(What the task asks)
Print, exactly as they stand, the lines below from the one that has "python3 fuzzer.py [-h]" to the one that has "[A speedy Fuzzing program, working with multithreading]", inclusive, leaving out the pictures.

----- The records -----

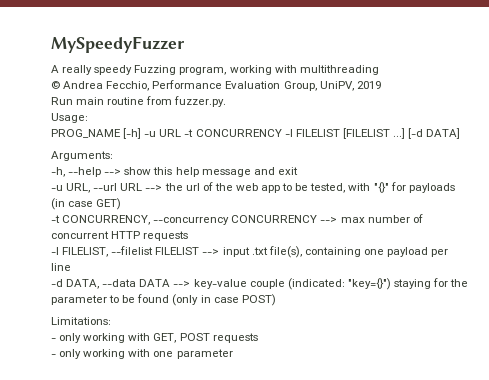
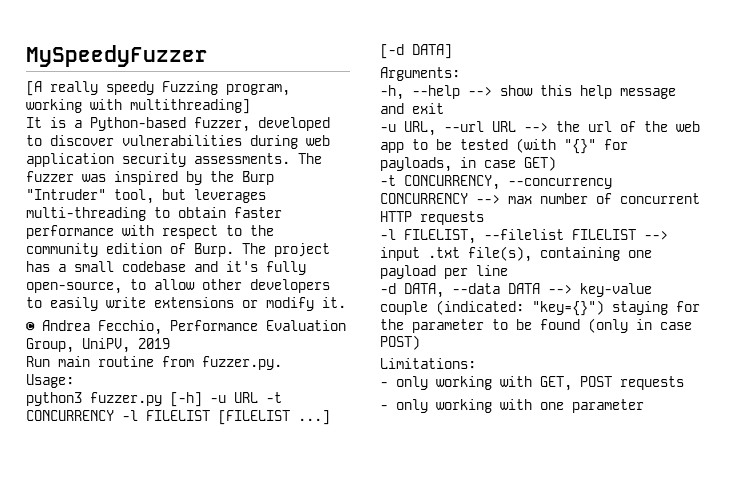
- A really speedy Fuzzing program, working with multithreading
+ [A really speedy Fuzzing program, working with multithreading]
+ It is a Python-based fuzzer, developed to discover vulnerabilities during web application security assessments. The fuzzer was inspired by the Burp "Intruder" tool, but leverages multi-threading to obtain faster performance with respect to the community edition of Burp. The project has a small codebase and it's fully open-source, to allow other developers to easily write extensions or modify it.
- PROG_NAME [-h] -u URL -t CONCURRENCY -l FILELIST [FILELIST ...]
+ python3 fuzzer.py [-h] -u URL -t CONCURRENCY -l FILELIST [FILELIST ...]
- -u URL, --url URL --> the url of the web app to be tested, with "{}" for payloads (in case GET)
+ -u URL, --url URL --> the url of the web app to be tested (with "{}" for payloads, in case GET)

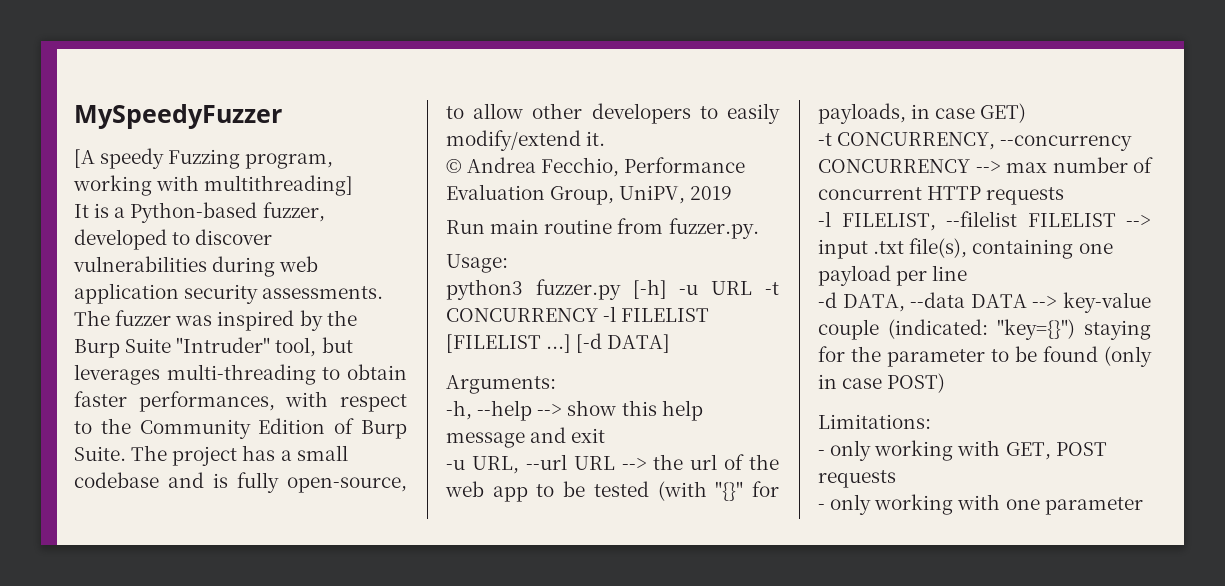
- [A really speedy Fuzzing program, working with multithreading]
+ [A speedy Fuzzing program, working with multithreading]
- The fuzzer was inspired by the Burp "Intruder" tool, but leverages multi-threading to obtain faster performance with respect to the community edition of Burp.
+ The fuzzer was inspired by the Burp Suite "Intruder" tool, but leverages multi-threading to obtain faster performances, with respect to the Community Edition of Burp Suite.
- The project has a small codebase and it's fully open-source, to allow other developers to easily write extensions or modify it.
+ The project has a small codebase and is fully open-source, to allow other developers to easily modify/extend it.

-----

(Solution for this problem)
+ python3 fuzzer.py [-h] -u URL -t CONCURRENCY -l FILELIST [FILELIST ...]
- -u URL, --url URL --> the url of the web app to be tested, with "{}" for payloads (in case GET)
+ -u URL, --url URL --> the url of the web app to be tested (with "{}" for payloads, in case GET)

- [A really speedy Fuzzing program, working with multithreading]
+ [A speedy Fuzzing program, working with multithreading]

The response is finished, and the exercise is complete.